Let’s start with texture, since that’s pretty straightforward. The outer shell, despite its wacky appearance, is simply a thin waffle like texture. Think of your typical ice cream cone, and that’s basically how the outer shell is. It’s soft and crumbly, so much so that you should probably get a napkin or bowl unless you don’t care about your floors or have carpet. The inside is best described as aerated chocolate. If you’ve ever had an Aero bar, you’ll know exactly what it is. Instead of a solid piece of chocolate, it’s injected with bubbles. These bubbles give it an interestingly soft, and melts quickly. I’m no scientists, but I’d wager the melt is faster than standard solid chocolate because of all the surface area created by the bubbles. The result is a nice, melty but light snack.
The flavour…this one is interesting to say the least. I’m not sure whether I like it or not yet. So I’ll try my best to describe it first. Imagine if you will, if cotton candy existed in chocolate form. That’s basically what this experience was like – the chocolate melts away very quickly, kind of similar to how cotton candy would, albeit instead of leaving sugar behind in your mouth this leaves some chocolate. The flavour is overwhelmingly sweet to the point that after the chocolate begins to melt, do you really taste the white chocolate base on the tail end. Once that melts away, it’s only in the aftertaste that you realize the flavour was supposed to be raspberry. If there was any hint of strawberry, I didn’t get any.

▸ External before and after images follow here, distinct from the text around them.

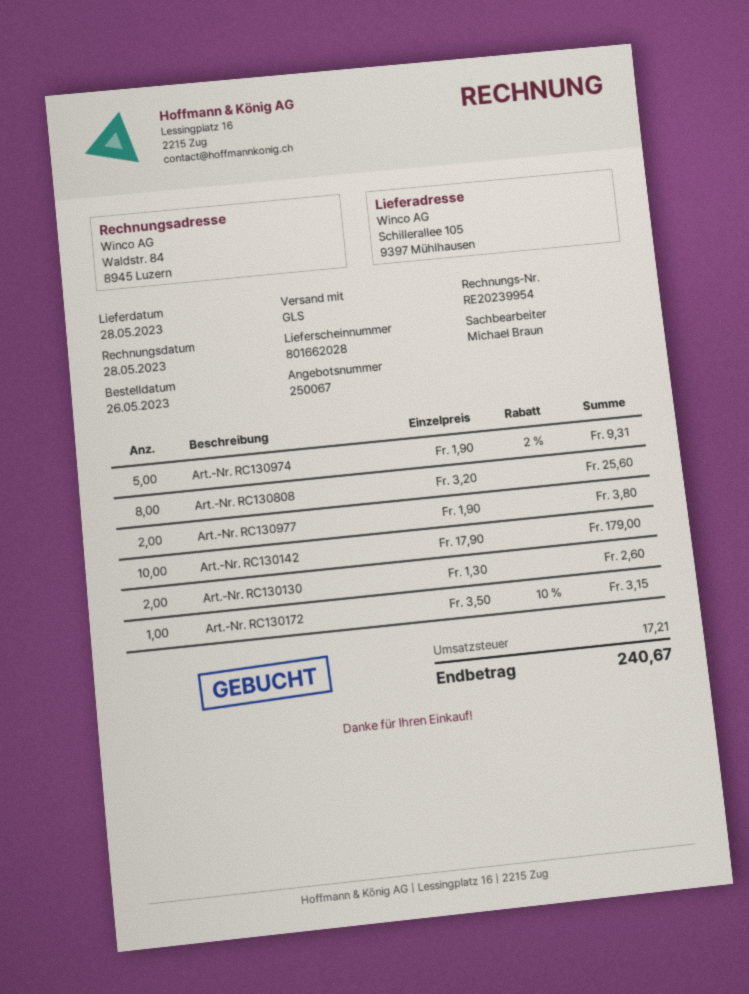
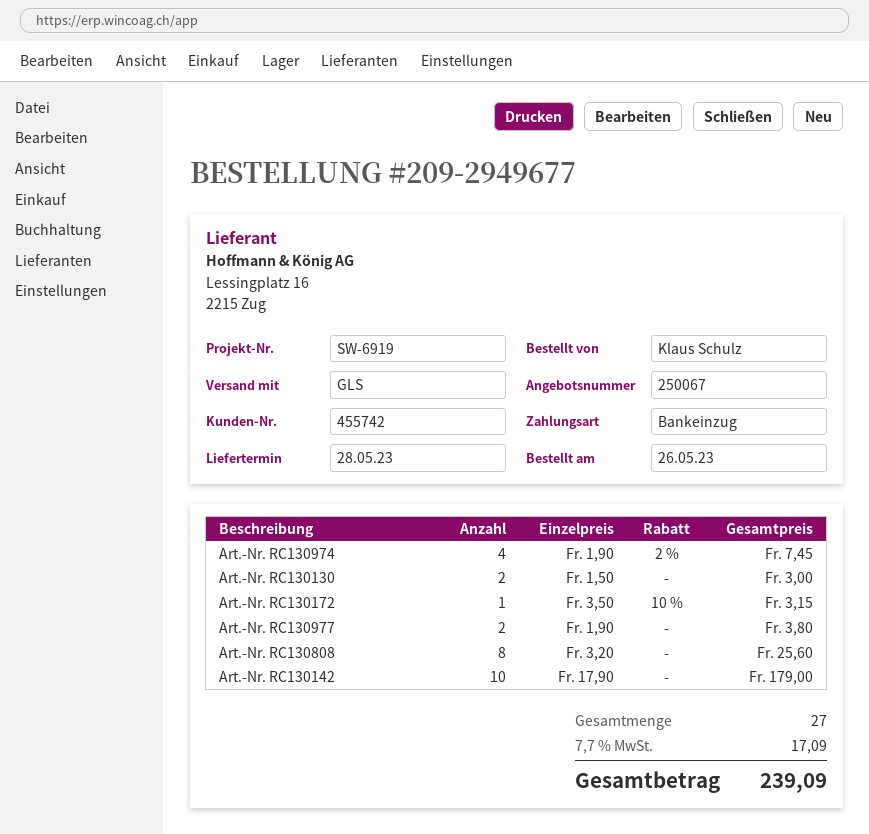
Art.-Nr. RC130974: 5 x 1.90 - 2% = 9.31 -> 4 x 1.90 - 2% = 7.45
Art.-Nr. RC130130: 2 x 1.30 = 2.60 -> 2 x 1.50 = 3.00
tax: 17.21 -> 17.09
total: 240.67 -> 239.09

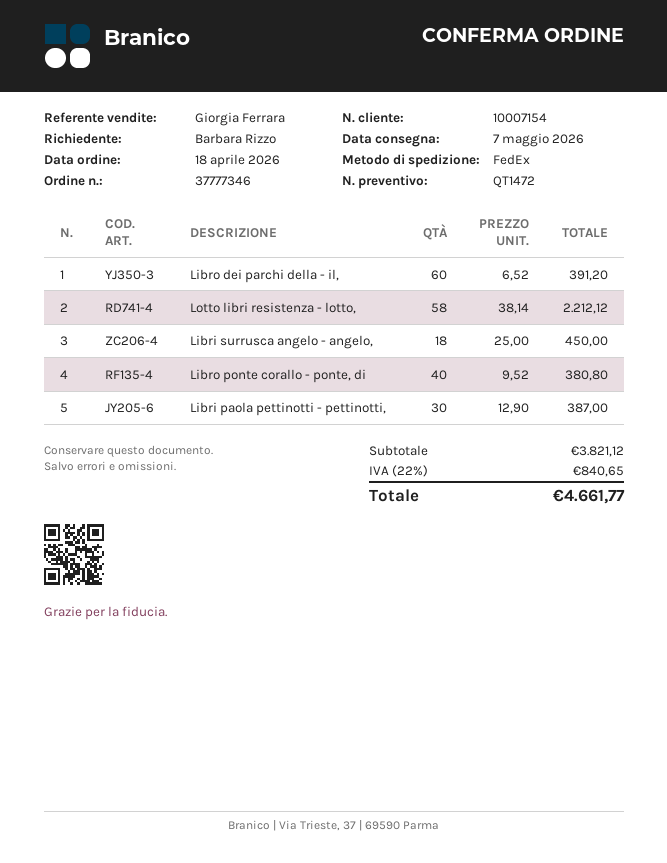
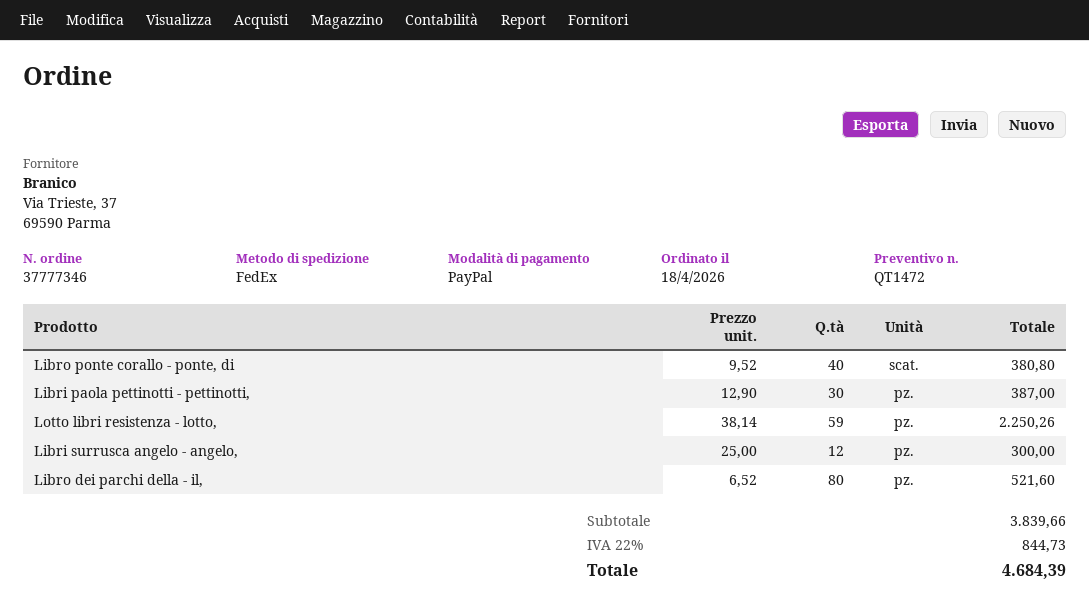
Libro dei parchi della - il,: 60 x 6.52 = 391.20 -> 80 x 6.52 = 521.60
Lotto libri resistenza - lotto,: 58 x 38.14 = 2212.12 -> 59 x 38.14 = 2250.26
Libri surrusca angelo - angelo,: 18 x 25.00 = 450.00 -> 12 x 25.00 = 300.00
subtotal: 3821.12 -> 3839.66
tax: 22% = 840.65 -> 22% = 844.73
total: 4661.77 -> 4684.39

Here is where things get confusing. By all accounts, this is absolutely not a snack that is aimed at me. I prefer my snacks and candies to have subtlety, flavour and I appreciate when it takes me on a roller coaster, as stuck up as that sounds. I’m not crazy about snacks that have to hit me multiple times over the head with all the sugar or flavour. Based on that it’s pretty obvious that it’s aimed more at a younger audience. Or maybe the elderly as well. My grandparents used to tell me that as they got older their sense of taste became less sensitive and more dulled, and required stronger flavours. This snack right here would definitely pack a punch that even they could taste. I’m still tasting that raspberry flavour, over 15 minutes after I finished the whole thing.
And yet, despite all that, I kind of enjoyed it. Perhaps it was experiencing a snack designed for young children to remind me of what it’s like to be a young child. To give in to reckless abandon, throw caution to the wind and enjoy an overly sweet snack without thinking about grown up things like flavour or texture. I guess when I take that into consideration, this gets points for helping me rediscover some childlike wonder. Either that or the sugar rush from the chocolate is finally hitting me, and I’m half an hour away from crashing horribly.
Would I do this again? Probably not. I think once is enough for at least the next year or so. Would I recommend it? Absolutely. It’s just strange enough (and pretty enough) that I could see this appealing to people. Much like the Starbucks drinks, I imagine most of the sales of this product is from the novelty of trying it at least once.